With such rearing, all in the absence of any parental oversight, because in those days kids and parents never mixed on the streets, it is obvious where my curiosity about human nature came from, especially its darker side. Thus, The Lucifer Effect has been incubating in me for many years, from my ghetto sand box days through formal training in psychological science and has led me to ask big questions and answer them with empirical evidence.

The structure of the book is somewhat unusual. It starts off with an opening chapter that outlines the theme of the transformation of human character, of good people and angels turning to do bad things, even evil, devilish things. It raises the fundamental question of how well we really know ourselves, how confident we can be in predicting what we would or would not do in novel situations that we have never before encountered. Could we like God’s favorite angel, Lucifer, ever be led into the temptation to do the unthinkable to others?

The segment of chapters on the Stanford Prison Experiment unfolds in great detail as our extended case study of the transformation of individual college students as they play the randomly assigned roles of prisoner or guard in a mock prison--that became all too real.
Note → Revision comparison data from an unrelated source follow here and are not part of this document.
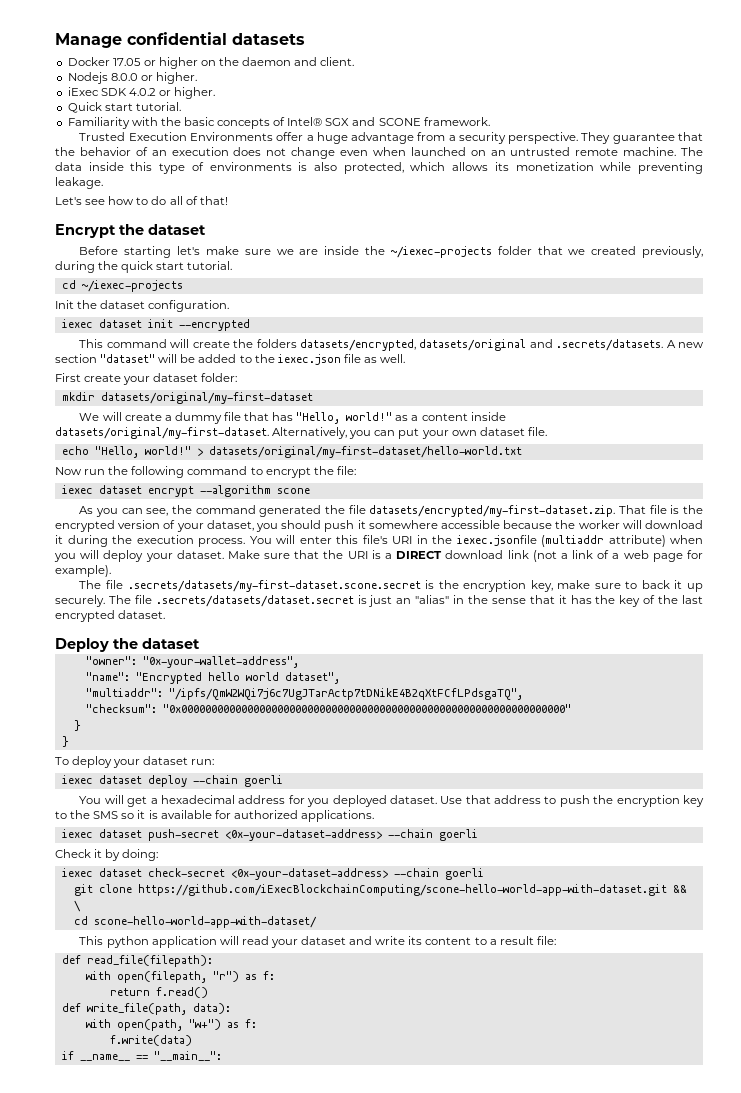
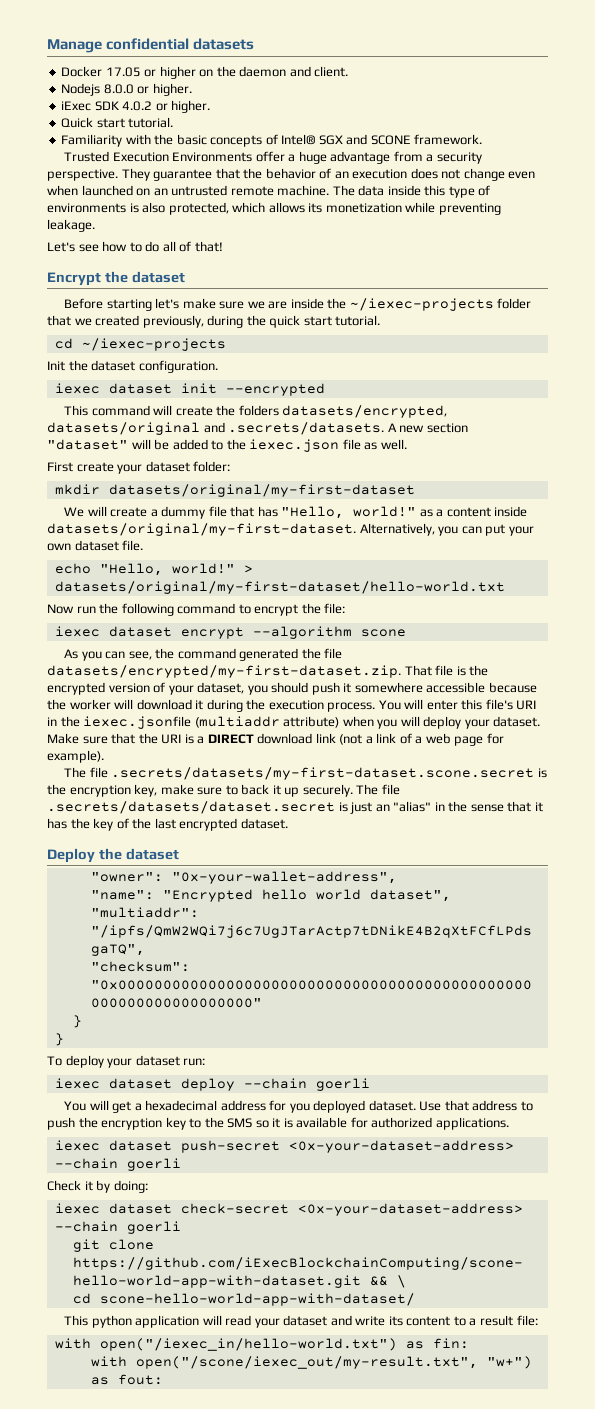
[61,955,213,967] [85,971,275,983] [109,987,208,998] [61,1003,231,1015] [85,1019,257,1031] [109,1035,192,1046] [61,1051,222,1061] def read_file(filepath): // with open(filepath, "r") as f: // return f.read() // def write_file(path, data): // with open(path, "w+") as f: // f.write(data) // if __name__ == "__main__": -> [54,1338,469,1351] [90,1356,532,1369] [90,1374,163,1385] with open("/iexec_in/hello-world.txt") as fin: // with open("/scone/iexec_out/my-result.txt", "w+") as fout:

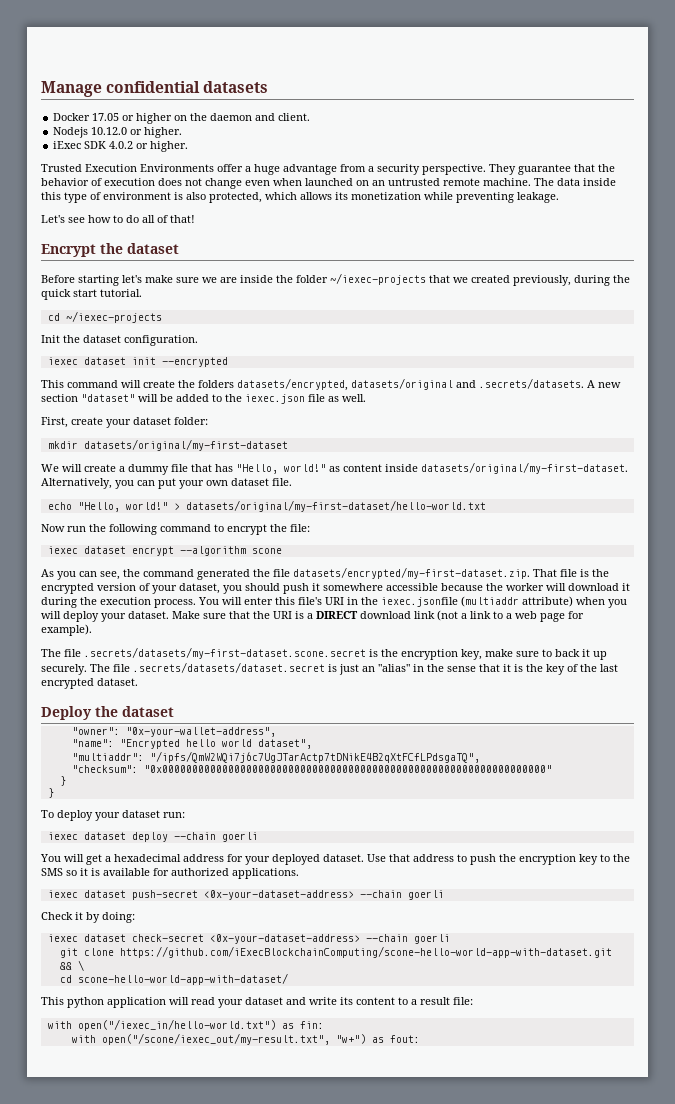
[103,84,134,94] 8.0.0 -> [91,127,128,135] 10.12.0
[61,117,174,128] [61,134,483,147] // Quick start tutorial. // Familiarity with the basic concepts of Intel® SGX and SCONE framework. -> (189, 146) none
[334,171,349,179] an -> (102, 182) none
[47,203,126,213] environments -> [103,192,171,200] environment
[349,298,532,311] ~/iexec-projects folder -> [296,273,426,285] folder ~/iexec-projects
[47,462,73,472] First -> [41,417,68,428] First,
[436,509,444,517] a -> (340, 469) none
[399,733,412,744] of -> [493,611,503,619] to
[47,818,67,829] has -> [514,664,523,672] is
[289,1103,310,1113] you -> [245,856,270,865] your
The chapter-by- chapter chronology is presented in a cinematic format, as a personal narrative told in the present tense with minimal psychological interpretation. Only after that study concludes, it had to be terminated prematurely, do we consider what we learned from it, describe and explain the evidence gathered from it, and elaborate upon the psychological processes that were engaged.

One of the dominant conclusions of the Stanford Prison Experiment is that the pervasive yet subtle power of a host of situational variables can dominate the individual's will to resist. That conclusion is further embellished and given greater depth in a set of chapters detailing this phenomenon across a body of social science research. We see how a range of research participants, other college student subjects and average citizen volunteers alike, come to conform, comply, obey, and are readily seduced into doing things they could not imagine doing when they were outside those situational force fields. A set of dynamic psychological processes are outlined which can induce good people to do evil, among them, deindividuation, obedience to authority, passivity in the face of threats, self justification and rationalization. Dehumanization is one of the central processes in the transformation of ordinary, normal people into indifferent or even wanton perpetrators of evil. Dehumanization is like a cortical cataract that clouds one’s thinking and fosters the perception that other people are less than human. It makes some people come to see those others as enemies deserving of torment, torture, and annihilation.

With this set of analytical tools at our disposal, we turn to reflect upon on the causes for the horrendous abuses and torture of prisoners at Iraq’s Abu Ghraib Prison by the U.S. Military Police guarding them. The allegation that these immoral deeds were the sadistic work of a few rogue soldiers, so-called, “bad apples,” is challenged by examining the parallels that exist in the situational forces and psychological processes that operated in that prison with those in our Stanford Prison. We examine in depth, the Place, the Person, and the Situation to draw conclusions about the causative forces involved in creating the abusive behaviors that are depicted in the revolting set of “trophy photos” taken by the soldiers in the process of tormenting their captive prisoners.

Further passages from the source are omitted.